### Exercise requirements
In the records that follow, skip the pictures and print everything else exactly.

### Data
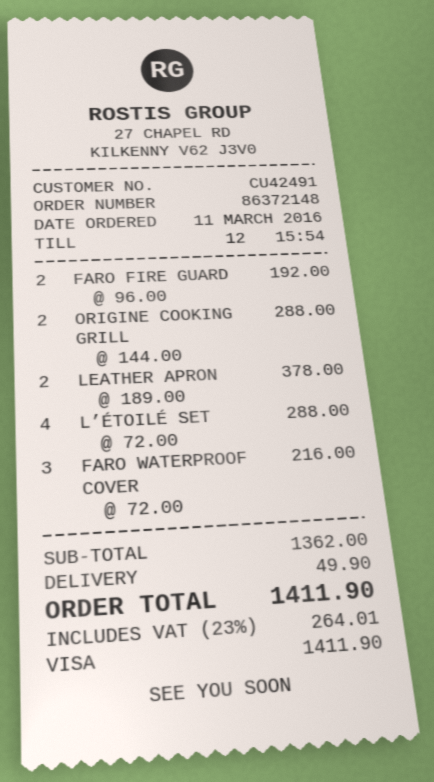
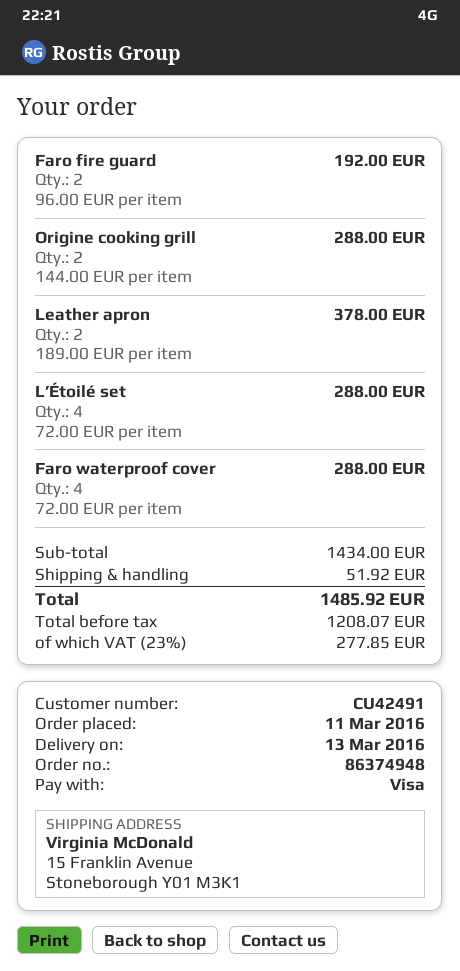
order number: 86372148 -> 86374948
FARO WATERPROOF COVER: 3 x 72.00 = 216.00 -> 4 x 72.00 = 288.00
subtotal: 1362.00 -> 1434.00
shipping: 49.90 -> 51.92
tax: 23% = 264.01 -> 23% = 277.85
total: 1411.90 -> 1485.92

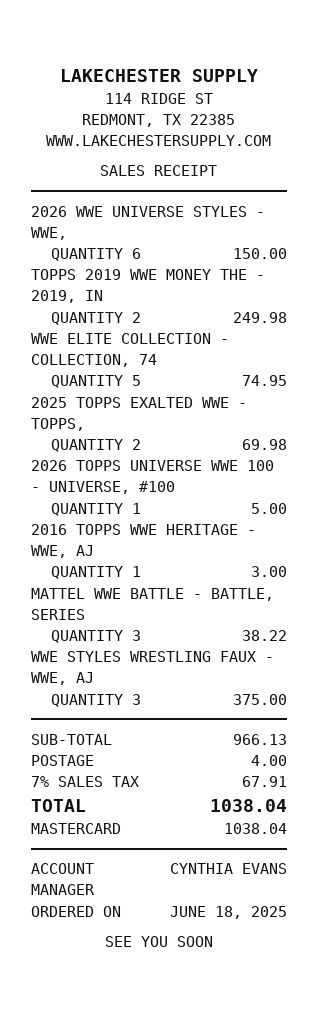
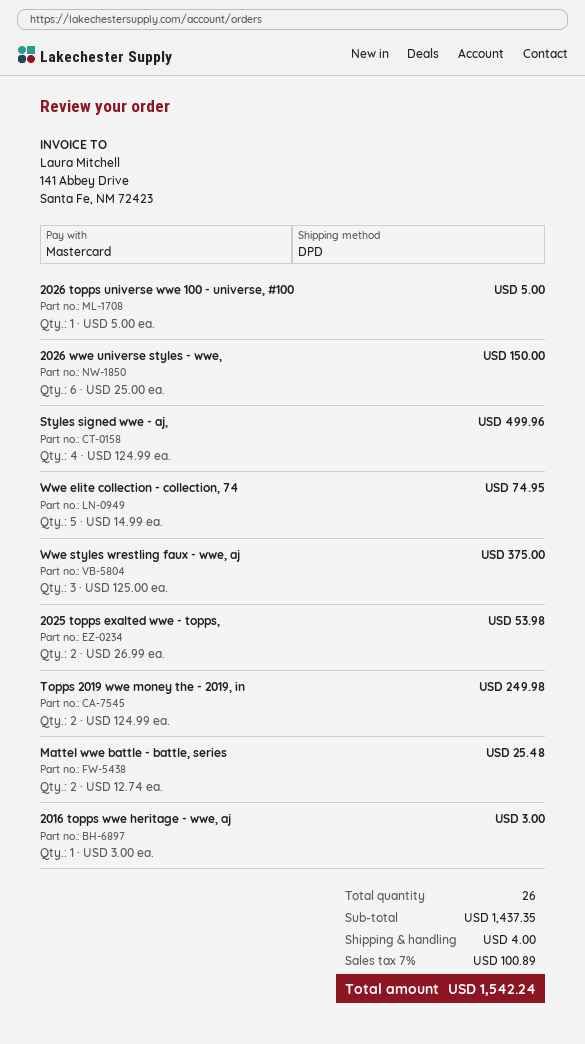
2025 TOPPS EXALTED WWE - TOPPS,: 2 for 69.98 -> 2 for 53.98
MATTEL WWE BATTLE - BATTLE, SERIES: 3 for 38.22 -> 2 for 25.48
Styles signed wwe - aj,: none -> 4 for 499.96
subtotal: 966.13 -> 1437.35
tax: 7% = 67.91 -> 7% = 100.89
total: 1038.04 -> 1542.24

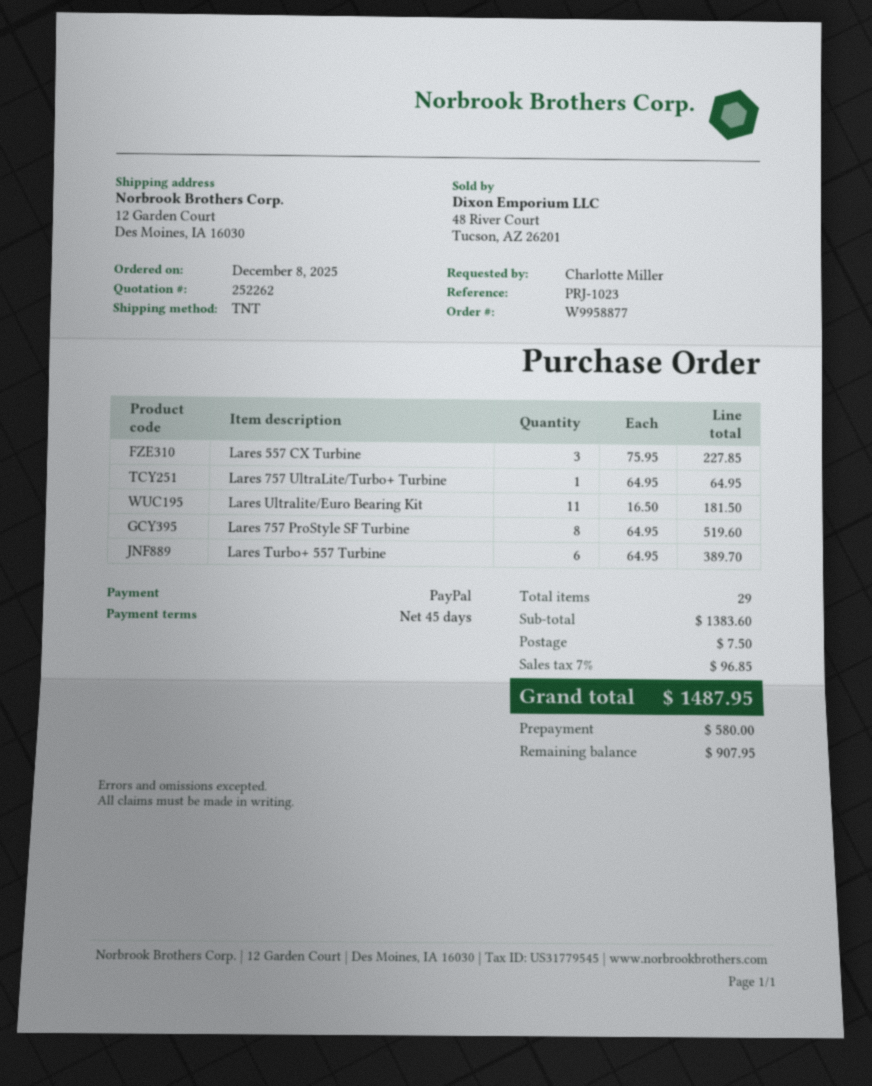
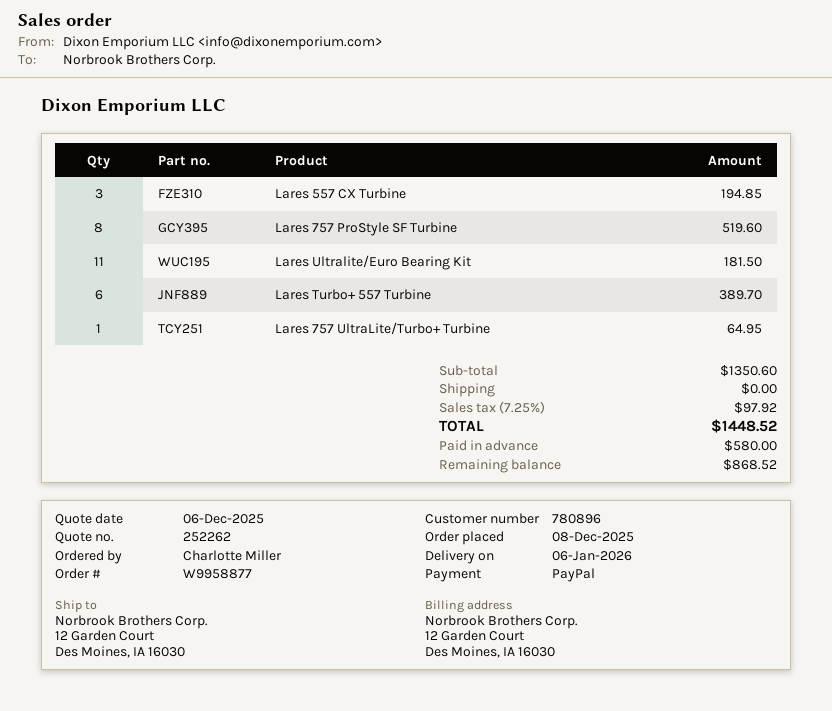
Lares 557 CX Turbine: 3 for 227.85 -> 3 for 194.85
subtotal: 1383.60 -> 1350.60
shipping: 7.50 -> 0.00
tax: 7% = 96.85 -> 7.25% = 97.92
total: 1487.95 -> 1448.52
balance: 907.95 -> 868.52

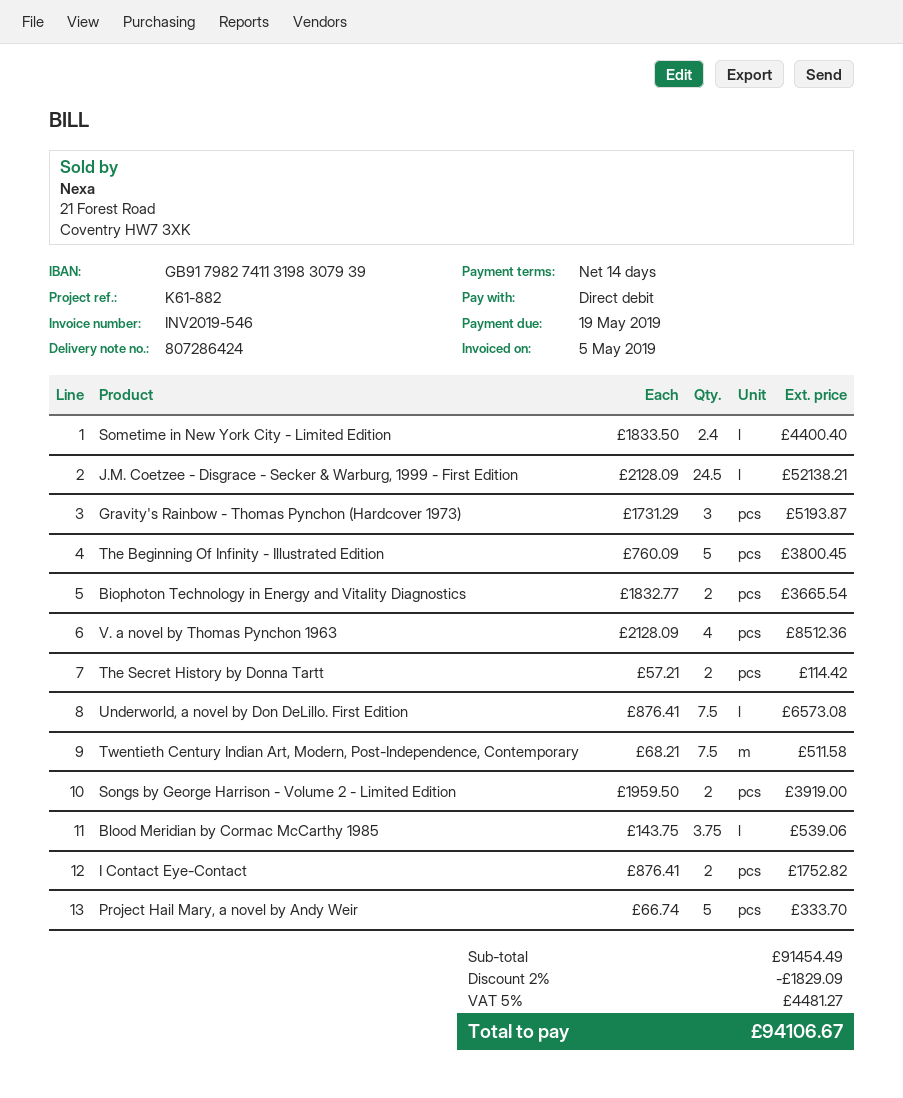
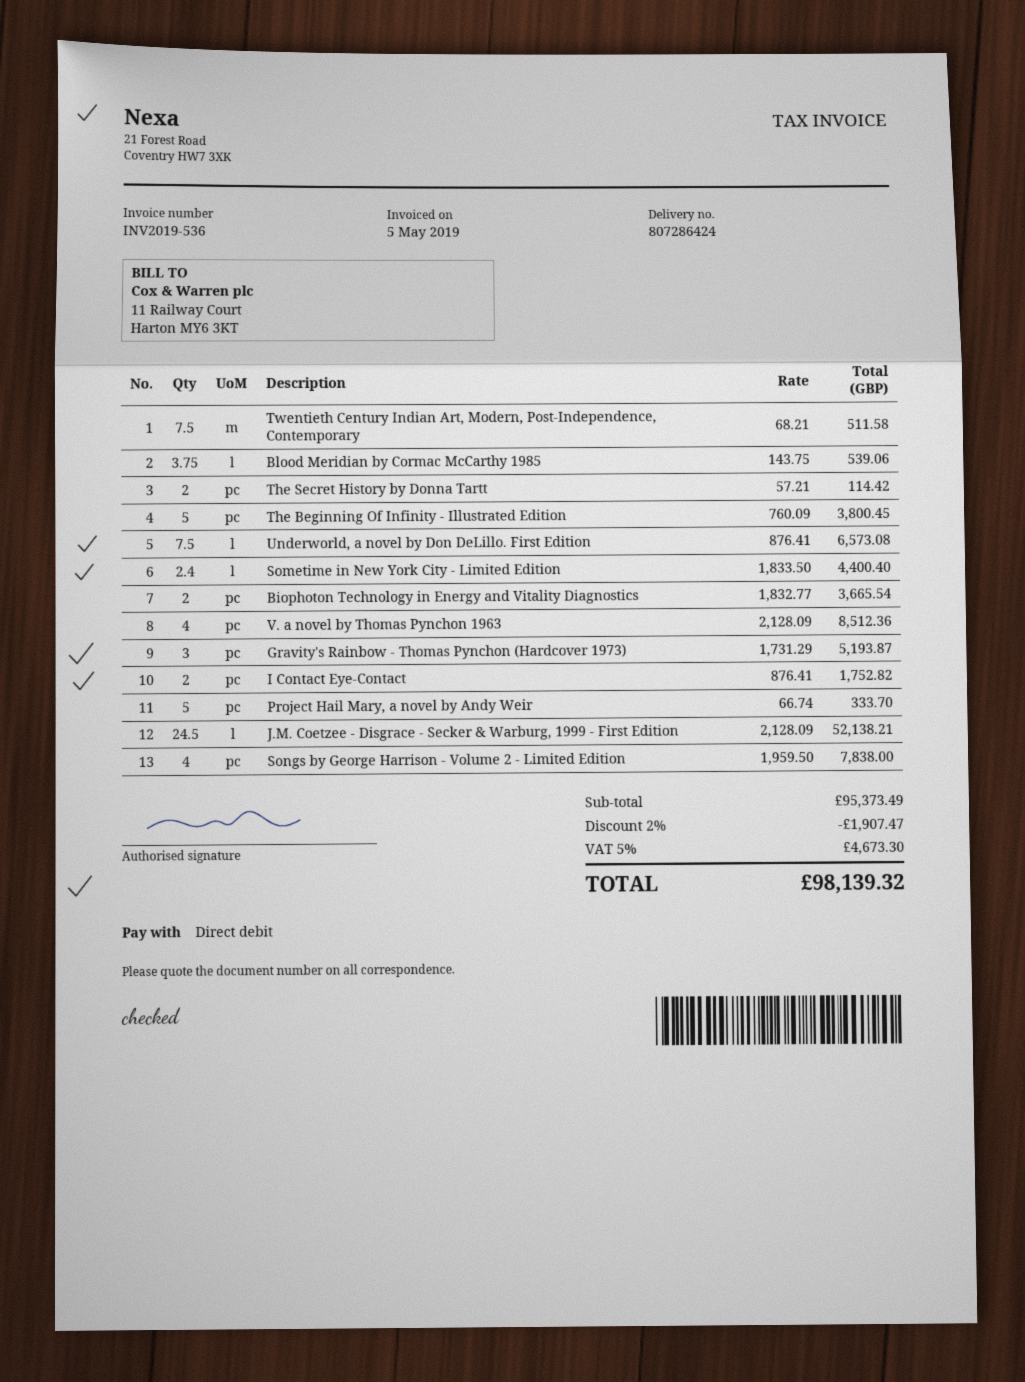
invoice number: INV2019-546 -> INV2019-536
Songs by George Harrison - Volume 2 - Limited Edition: 2 x 1959.50 = 3919.00 -> 4 x 1959.50 = 7838.00
subtotal: 91454.49 -> 95373.49
discount: 2% = 1829.09 -> 2% = 1907.47
tax: 5% = 4481.27 -> 5% = 4673.30
total: 94106.67 -> 98139.32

### Answer area
order number: 86372148 -> 86374948
FARO WATERPROOF COVER: 3 x 72.00 = 216.00 -> 4 x 72.00 = 288.00
subtotal: 1362.00 -> 1434.00
shipping: 49.90 -> 51.92
tax: 23% = 264.01 -> 23% = 277.85
total: 1411.90 -> 1485.92

2025 TOPPS EXALTED WWE - TOPPS,: 2 for 69.98 -> 2 for 53.98
MATTEL WWE BATTLE - BATTLE, SERIES: 3 for 38.22 -> 2 for 25.48
Styles signed wwe - aj,: none -> 4 for 499.96
subtotal: 966.13 -> 1437.35
tax: 7% = 67.91 -> 7% = 100.89
total: 1038.04 -> 1542.24

Lares 557 CX Turbine: 3 for 227.85 -> 3 for 194.85
subtotal: 1383.60 -> 1350.60
shipping: 7.50 -> 0.00
tax: 7% = 96.85 -> 7.25% = 97.92
total: 1487.95 -> 1448.52
balance: 907.95 -> 868.52

invoice number: INV2019-546 -> INV2019-536
Songs by George Harrison - Volume 2 - Limited Edition: 2 x 1959.50 = 3919.00 -> 4 x 1959.50 = 7838.00
subtotal: 91454.49 -> 95373.49
discount: 2% = 1829.09 -> 2% = 1907.47
tax: 5% = 4481.27 -> 5% = 4673.30
total: 94106.67 -> 98139.32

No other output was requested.